=== How to complete this task ===
For the material below, reproduce exactly each line from the one that has "shipping: 2.95 -> none" through the one that has "Hot Pink Spring", and no others; pictures stay out.
......
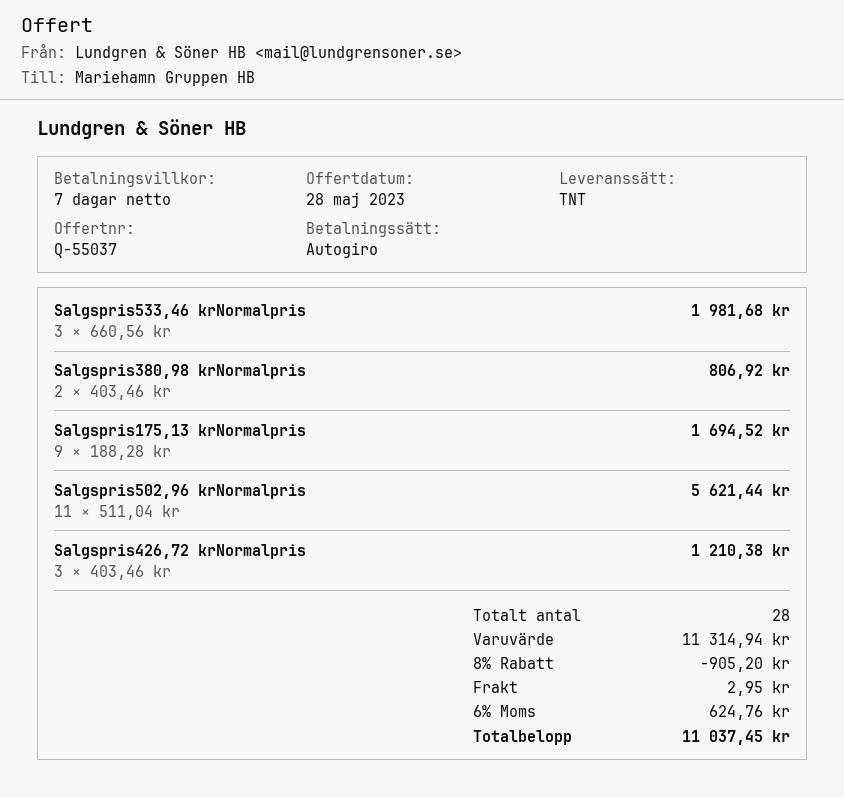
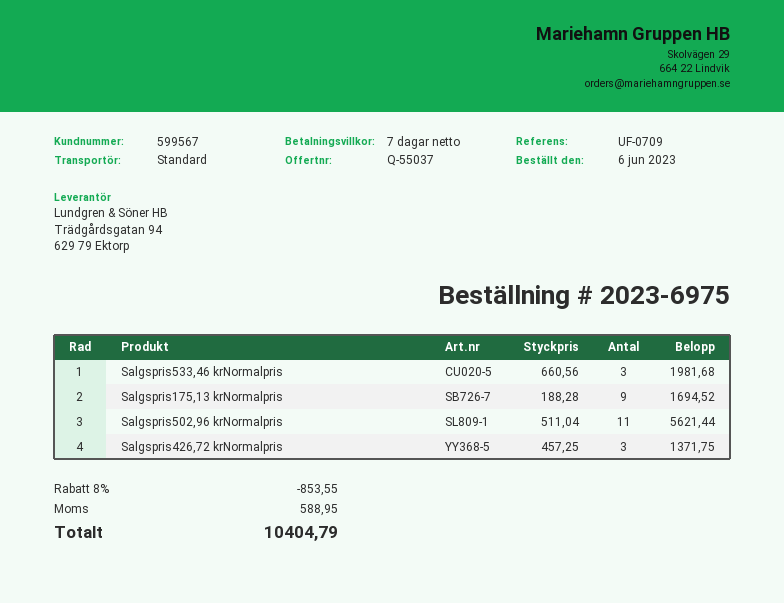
shipping method: TNT -> standard
Salgspris380,98 krNormalpris: 2 x 403.46 = 806.92 -> none
Salgspris426,72 krNormalpris: 3 x 403.46 = 1210.38 -> 3 x 457.25 = 1371.75
discount: 8% = 905.20 -> 8% = 853.55
shipping: 2.95 -> none
tax: 624.76 -> 588.95
total: 11037.45 -> 10404.79

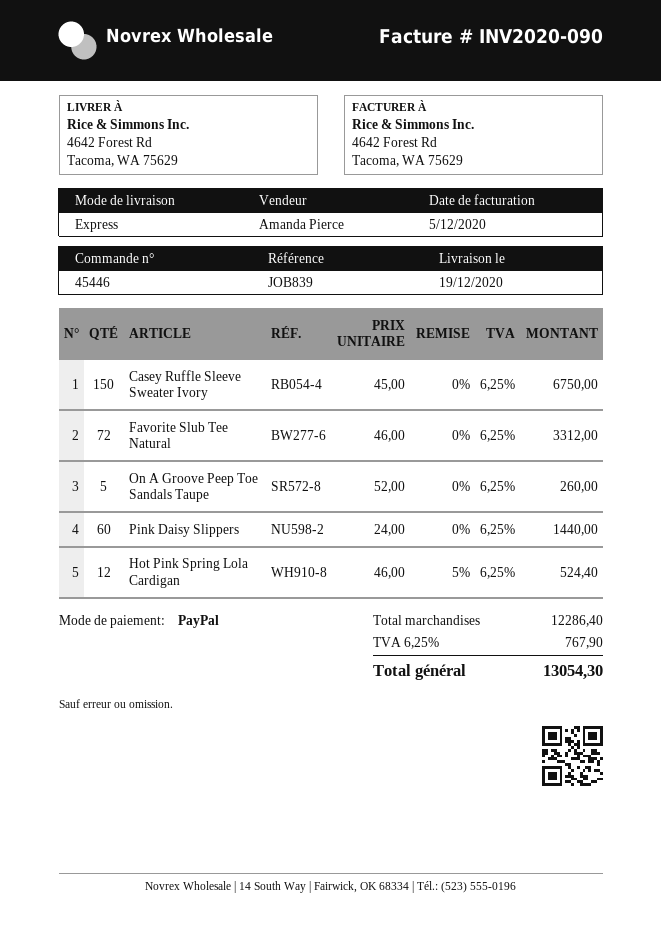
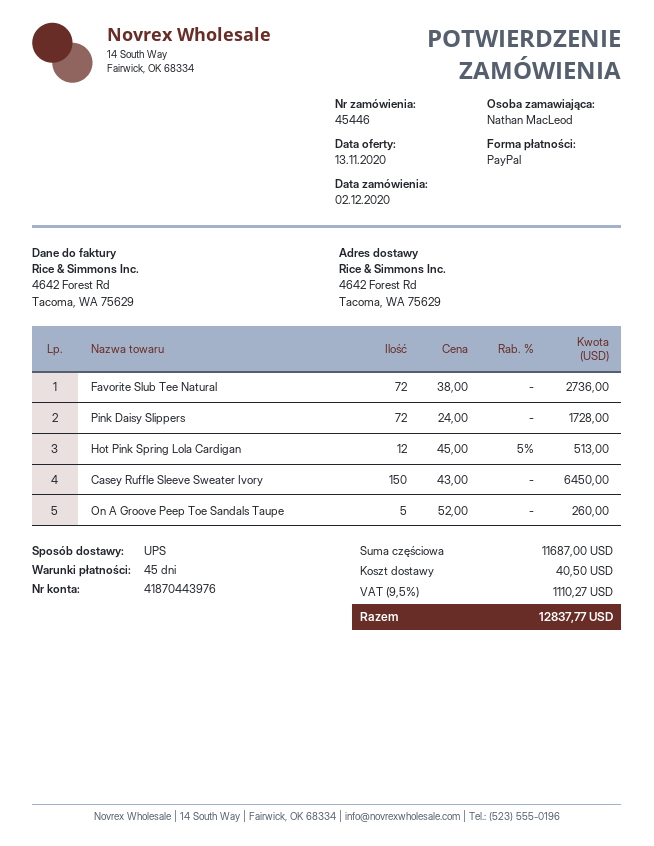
shipping method: express -> UPS
Casey Ruffle Sleeve Sweater Ivory: 150 x 45.00 = 6750.00 -> 150 x 43.00 = 6450.00
Favorite Slub Tee Natural: 72 x 46.00 = 3312.00 -> 72 x 38.00 = 2736.00
Pink Daisy Slippers: 60 x 24.00 = 1440.00 -> 72 x 24.00 = 1728.00
Hot Pink Spring Lola Cardigan: 12 x 46.00 - 5% = 524.40 -> 12 x 45.00 - 5% = 513.00
subtotal: 12286.40 -> 11687.00
shipping: none -> 40.50
tax: 6.25% = 767.90 -> 9.5% = 1110.27
total: 13054.30 -> 12837.77

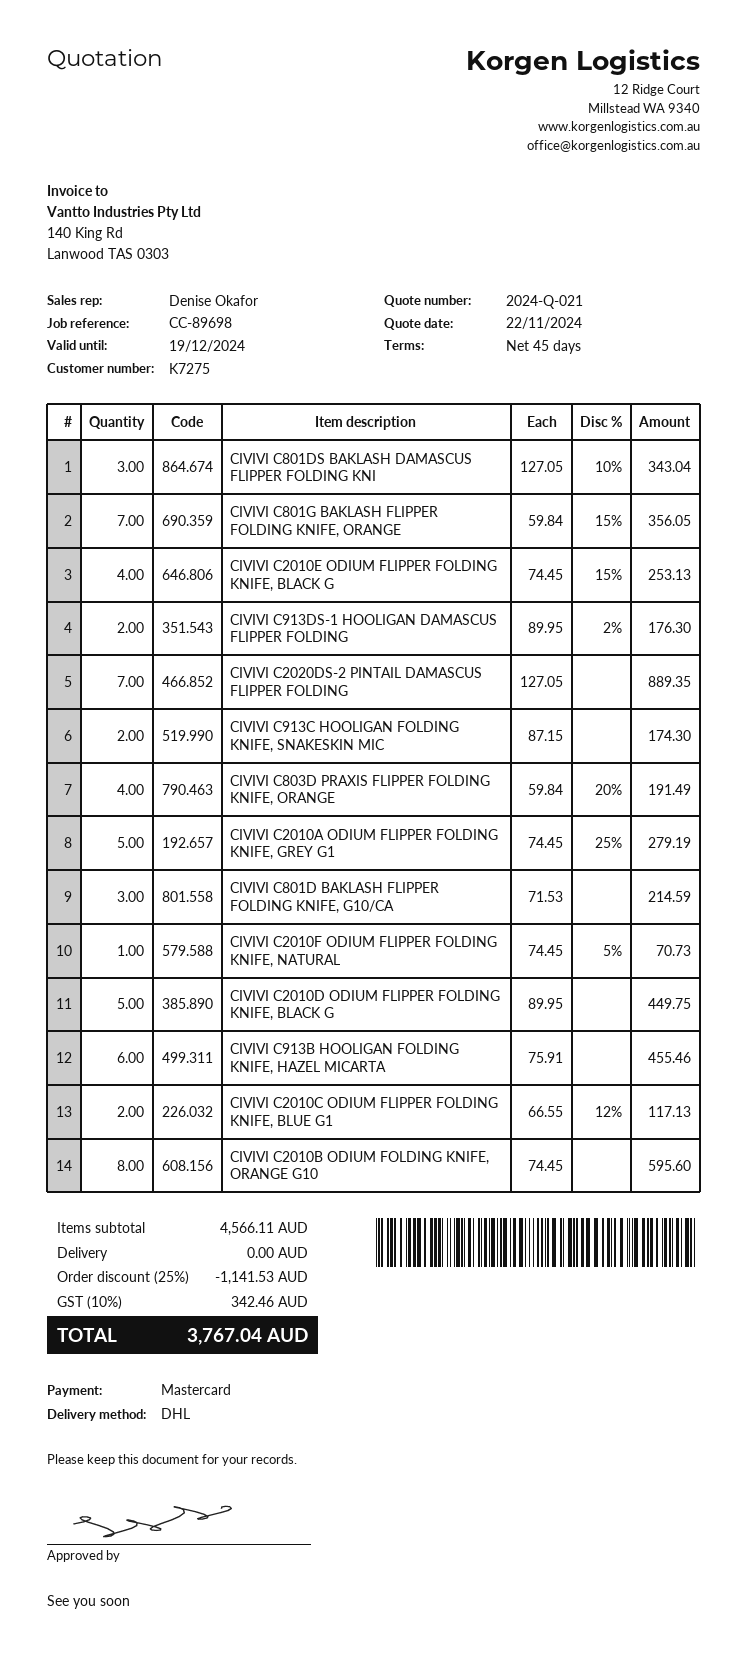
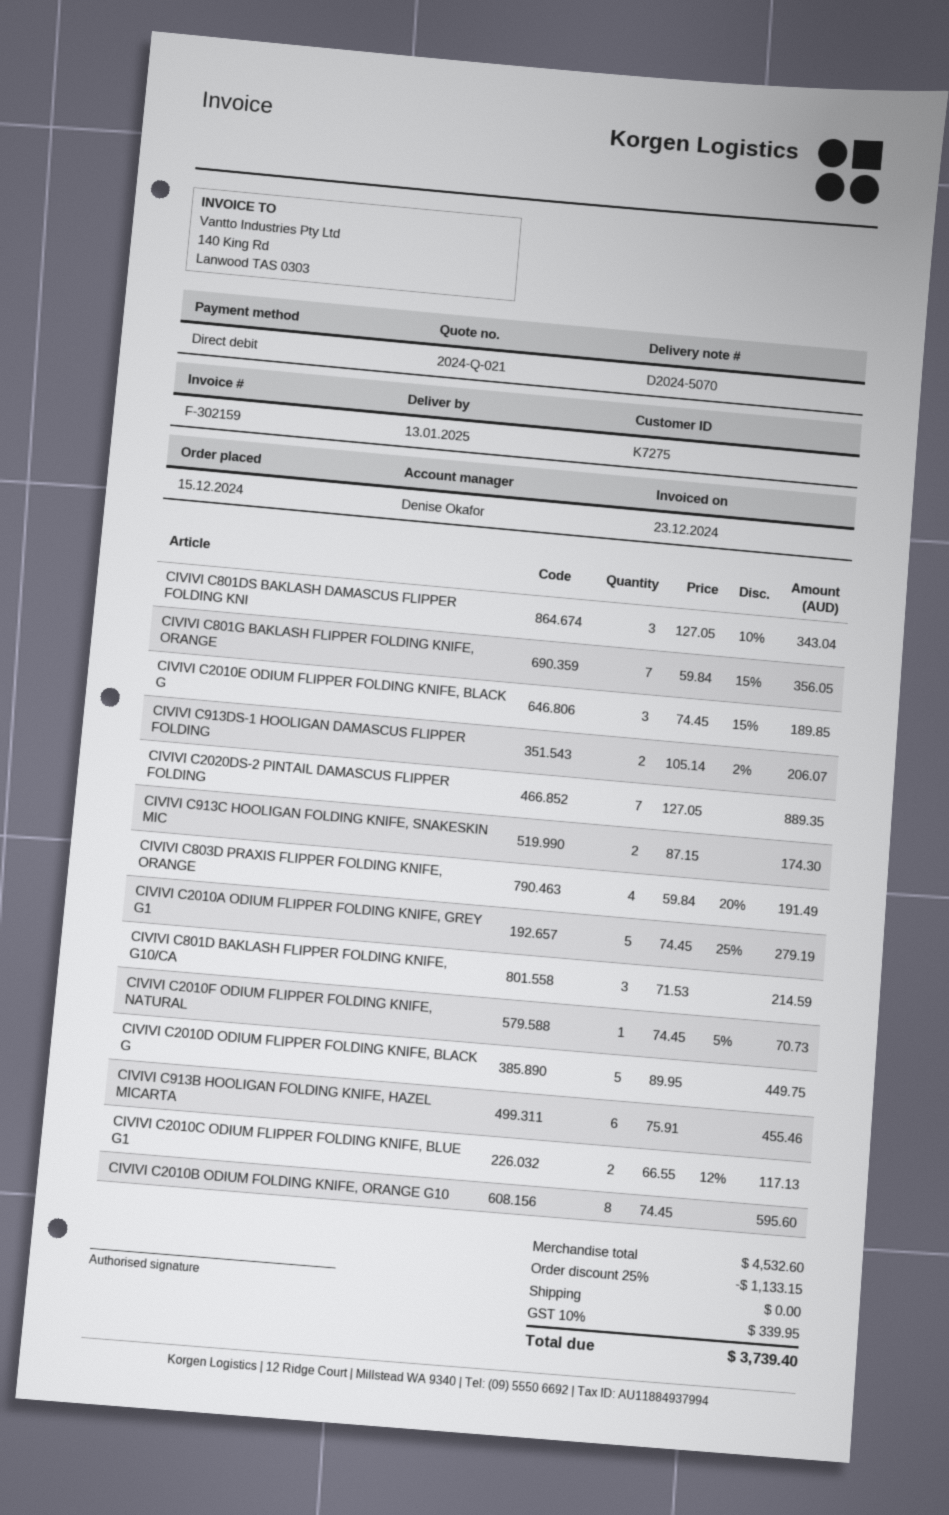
payment method: Mastercard -> direct debit
CIVIVI C2010E ODIUM FLIPPER FOLDING KNIFE, BLACK G: 4 x 74.45 - 15% = 253.13 -> 3 x 74.45 - 15% = 189.85
CIVIVI C913DS-1 HOOLIGAN DAMASCUS FLIPPER FOLDING: 2 x 89.95 - 2% = 176.30 -> 2 x 105.14 - 2% = 206.07
subtotal: 4566.11 -> 4532.60
discount: 25% = 1141.53 -> 25% = 1133.15
tax: 10% = 342.46 -> 10% = 339.95
total: 3767.04 -> 3739.40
......
=== Your response ===
shipping: 2.95 -> none
tax: 624.76 -> 588.95
total: 11037.45 -> 10404.79

shipping method: express -> UPS
Casey Ruffle Sleeve Sweater Ivory: 150 x 45.00 = 6750.00 -> 150 x 43.00 = 6450.00
Favorite Slub Tee Natural: 72 x 46.00 = 3312.00 -> 72 x 38.00 = 2736.00
Pink Daisy Slippers: 60 x 24.00 = 1440.00 -> 72 x 24.00 = 1728.00
Hot Pink Spring Lola Cardigan: 12 x 46.00 - 5% = 524.40 -> 12 x 45.00 - 5% = 513.00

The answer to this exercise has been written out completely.